Let's run through a demo to highlight what this looks like. The main method of the demo looks like this:

static async Task Main(string[] args)
{
    await PayNoAttentionToTheManBehindTheCurtain();
    switch (args[0])
    {
        case "1":
            await Part1();
            break;
        case "2":
            await Part2();
            break;
    }
    ps.Dispose();
}

Where we can either run Part1 or Part2 each time we start up the process.

Part 1

When we start up Reaqtor's query engine we run the following code:

Uri queryEngineIdentifier = new Uri("demo://test/engine1");

var engine = new QueryEngine(queryEngineIdentifier, scheduler, store, ingressEgressManager);

await engine.RecoverAsync(store.GetReader());

var ctx = new ReactorContext(engine);

First, we recover the query engine from any existing state (at this point no subscriptions have been started in the engine, so when it starts nothing will happen).

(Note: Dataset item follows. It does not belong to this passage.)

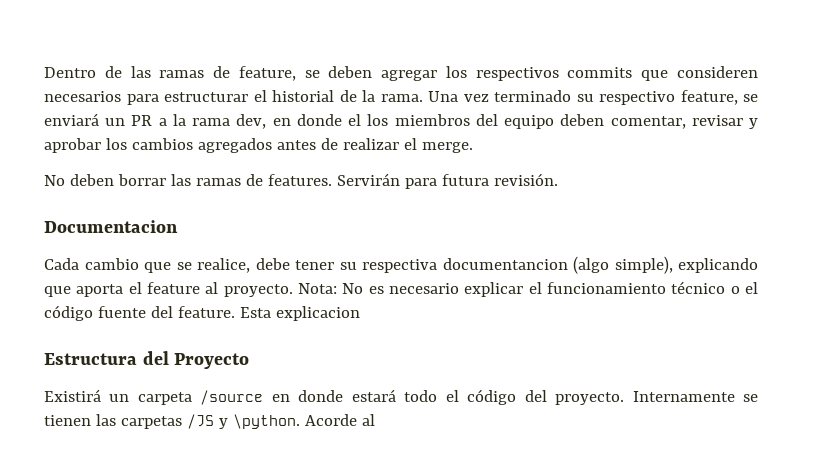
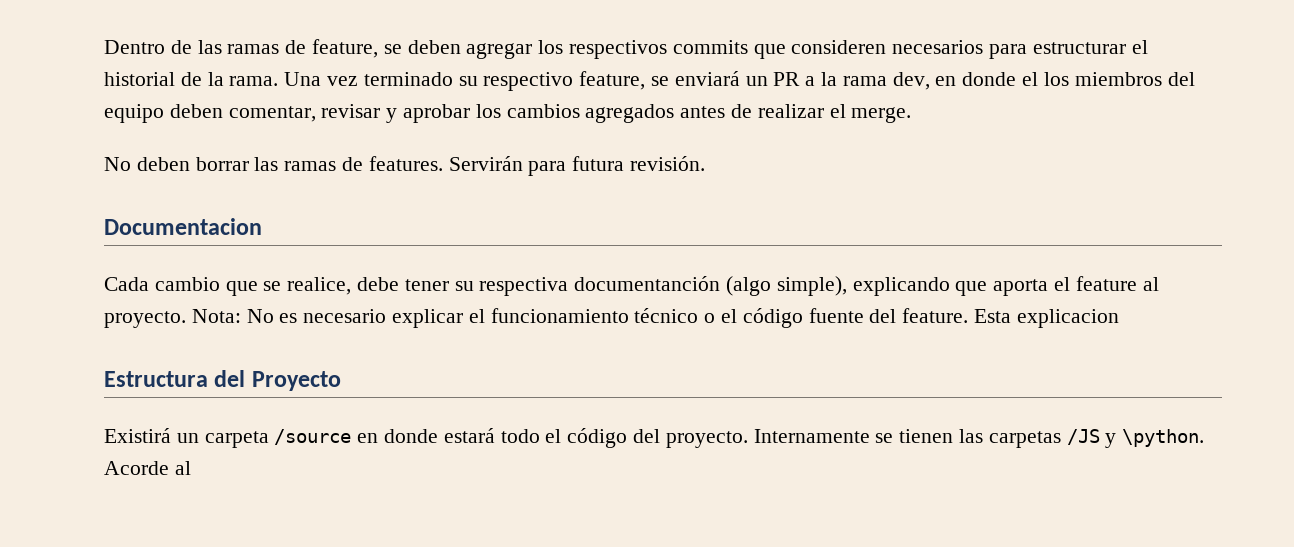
[442,258,568,270] documentancion -> [574,276,721,291] documentanción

Once we have instantiated our query engine, we then get a reference to definitions of the timer observable , and the consoleOutput observer which will allow us to produce output to the console:

var timer = ctx.GetObservable<TimeSpan, DateTimeOffset>(new Uri("demo://observables/timer"));
var consoleOutput = ctx.GetObserver<double>(new Uri("demo://observers/cout"));

We are able to retrieve these from there definitions becase they have been registered on the reactive context:

await ctx.DefineObserverAsync(new Uri("demo://observers/cout"), 
                              ctx.Provider.CreateQbserver<T>(Expression.New(typeof(ConsoleObserver<T>))), 
                              null, 
                              CancellationToken.None);

await ctx.DefineObservableAsync<TimeSpan, DateTimeOffset>(new Uri("demo://observables/timer"), 
                                                          t => new TimerObservable(t).AsAsyncQbservable(), 
                                                          null, 
                                                          CancellationTokenNone);

In this case the observer/observable definitions are a part of the demo project, e.g.:

internal sealed class ConsoleObserver<T> : IObserver<T>
{
    public void OnCompleted() => Console.WriteLine("OnCompleted()");
    public void OnError(Exception error) => Console.WriteLine($"OnError({error})");
    public void OnNext(T value) => Console.WriteLine($"OnNext({value})");
}

However there are many of these types defined as part of Reaqtor, with more being added as we speak!

Once we have retrieved our timer and consoleOutput definitions, we can then use them to create a subscription:

var currentSpeedObservable =
    timer(TimeSpan.FromSeconds(1))
    .Select(_ => GetSpeed())
    .Take(8);

This takes the timer observable definition, tells it to call the GetSpeed method every second, and take the first 8 of those values. This is an asynchronous process definition, and no work will start until something subscribes.

The report speed method here is just reporting a random number:

private static double GetSpeed()
{
    return Math.Round((30 + (new Random().NextDouble() * 5)), 0);
}

But this is where the real data that you are processing using Reaqtor would be produced. This data could be anything - current speed, temperature, failure events, location data, etc. Reaqtor has the potential to be used in a huge variety of different scenarios - many of which we are yet to think of!

So, we will now subscribe our consoleOutput observer:

await currentSpeedObservable.SubscribeAsync(consoleOutput, 
                                            new Uri("demo://subscriptions/sub1"), 
                                            null, 
                                            CancellationToken.None);

And wait 4 seconds before checkpointing and then unloading the engine:

await Task.Delay(TimeSpan.FromSeconds(4.3));
await engine.CheckpointAsync(store.GetWriter());
await engine.UnloadAsync();

When we run the code, we will see the following output:

OnNext(34)
OnNext(33)
OnNext(33)
OnNext(32)
OnNext(30)
Engine was unloaded, saving state...
State saved.

We can see that five items are passed to the OnNext method of our output observer. The engine is then unloaded and the state is saved.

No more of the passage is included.